ASSIGNMENT — Pictures excluded, retype the lines from the one containing "хлеб | 2023-09-25: 24,7 -> 24,6" through the last line of the data below, both included.

DATA TO EXAMINE —
★ ★ ★ ★

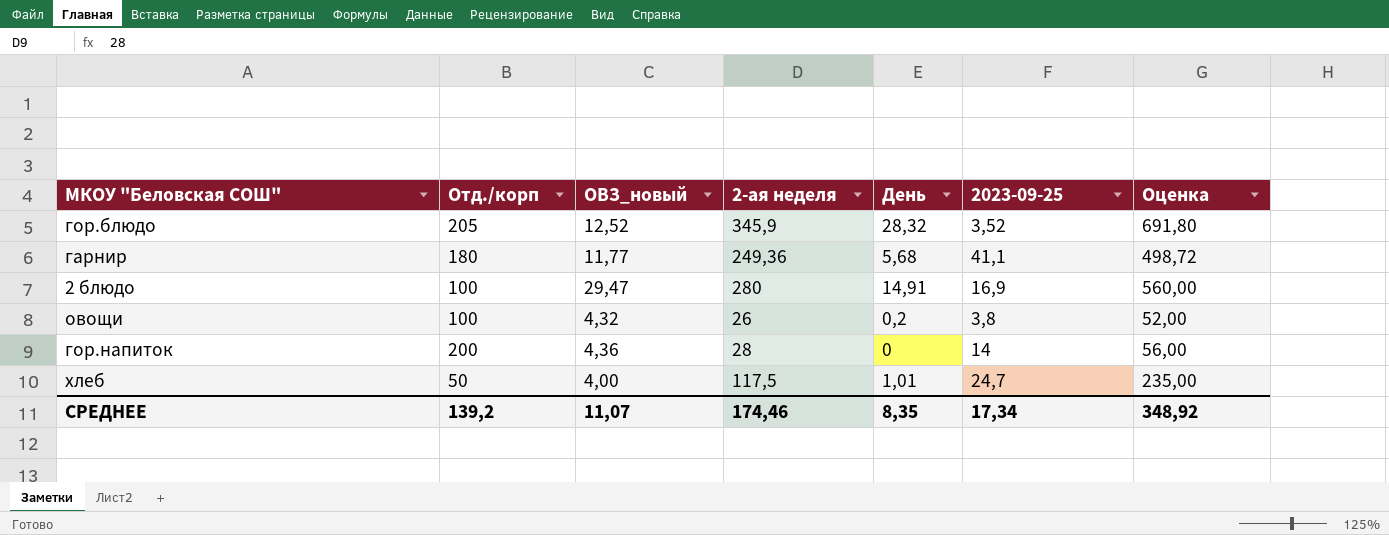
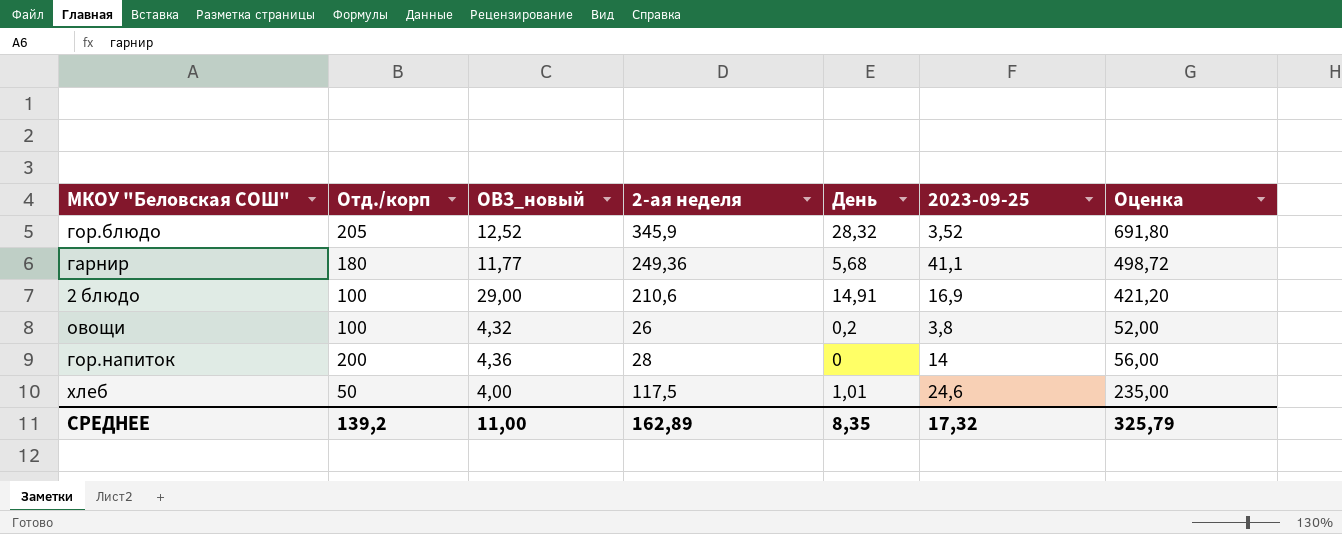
2 блюдо | ОВЗ_новый: 29,47 -> 29,00
2 блюдо | 2-ая неделя: 280 -> 210,6
2 блюдо | Оценка: 560,00 -> 421,20
хлеб | 2023-09-25: 24,7 -> 24,6
СРЕДНЕЕ | ОВЗ_новый: 11,07 -> 11,00
СРЕДНЕЕ | 2-ая неделя: 174,46 -> 162,89
СРЕДНЕЕ | 2023-09-25: 17,34 -> 17,32
СРЕДНЕЕ | Оценка: 348,92 -> 325,79

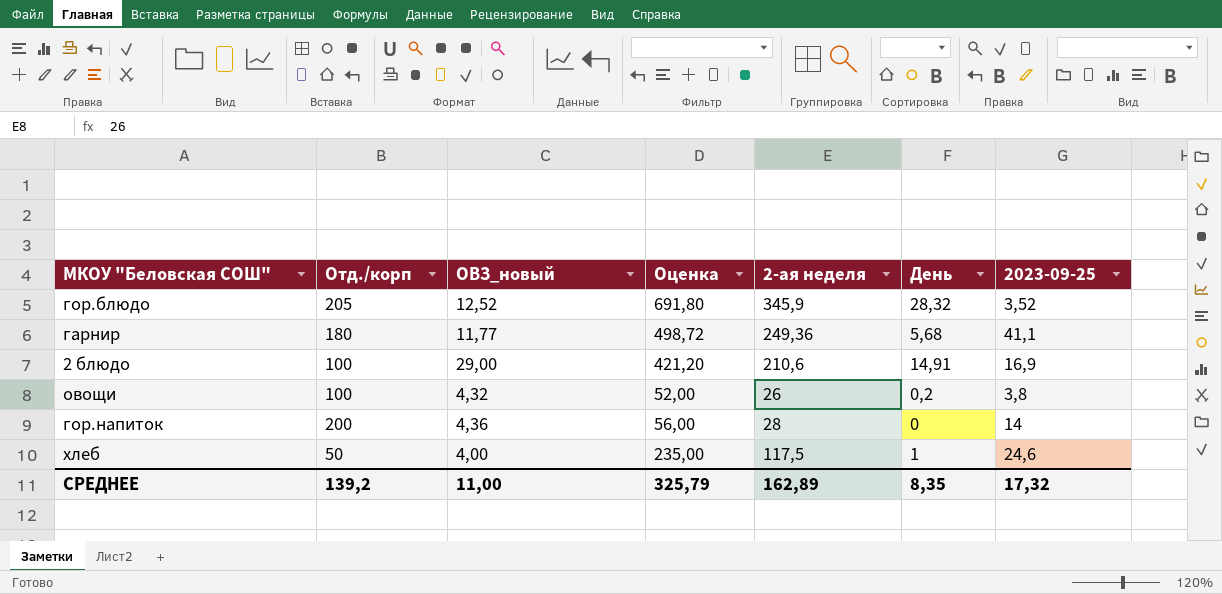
column Оценка | position: 7 -> 4
хлеб | День: 1,01 -> 1

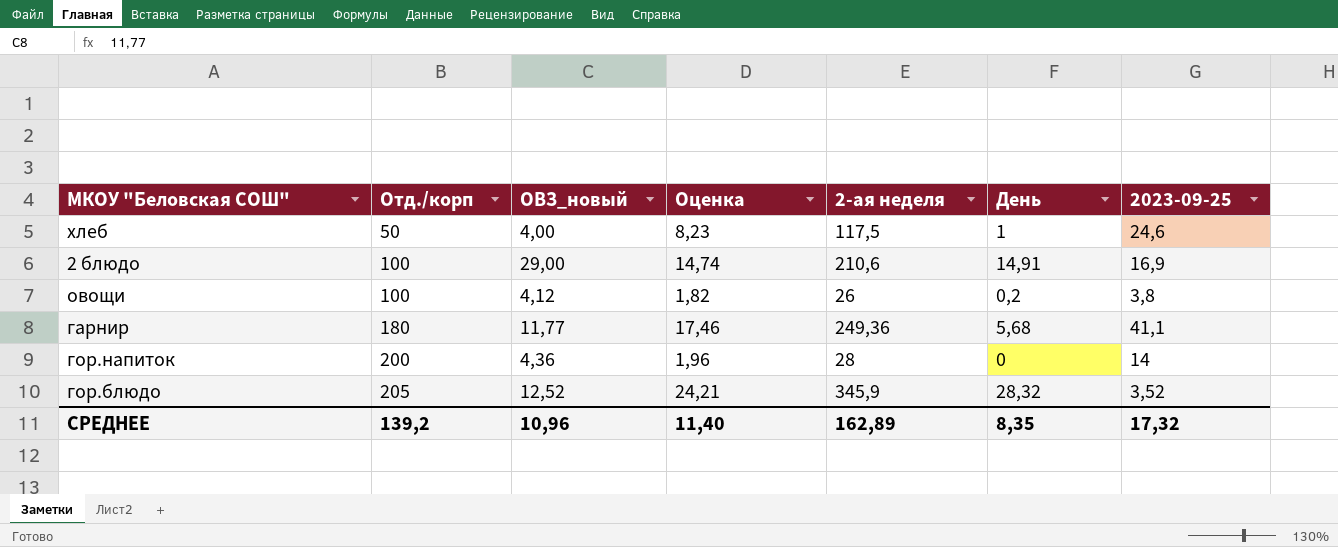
row order: none -> Отд./корп ascending
column Оценка | formula: [2-ая неделя] * 2 -> [2-ая неделя] * 0,07
овощи | ОВЗ_новый: 4,32 -> 4,12
СРЕДНЕЕ | ОВЗ_новый: 11,00 -> 10,96
СРЕДНЕЕ | Оценка: 325,79 -> 11,40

★ ★ ★ ★

ANSWER TO THIS EXERCISE —
хлеб | 2023-09-25: 24,7 -> 24,6
СРЕДНЕЕ | ОВЗ_новый: 11,07 -> 11,00
СРЕДНЕЕ | 2-ая неделя: 174,46 -> 162,89
СРЕДНЕЕ | 2023-09-25: 17,34 -> 17,32
СРЕДНЕЕ | Оценка: 348,92 -> 325,79

column Оценка | position: 7 -> 4
хлеб | День: 1,01 -> 1

row order: none -> Отд./корп ascending
column Оценка | formula: [2-ая неделя] * 2 -> [2-ая неделя] * 0,07
овощи | ОВЗ_новый: 4,32 -> 4,12
СРЕДНЕЕ | ОВЗ_новый: 11,00 -> 10,96
СРЕДНЕЕ | Оценка: 325,79 -> 11,40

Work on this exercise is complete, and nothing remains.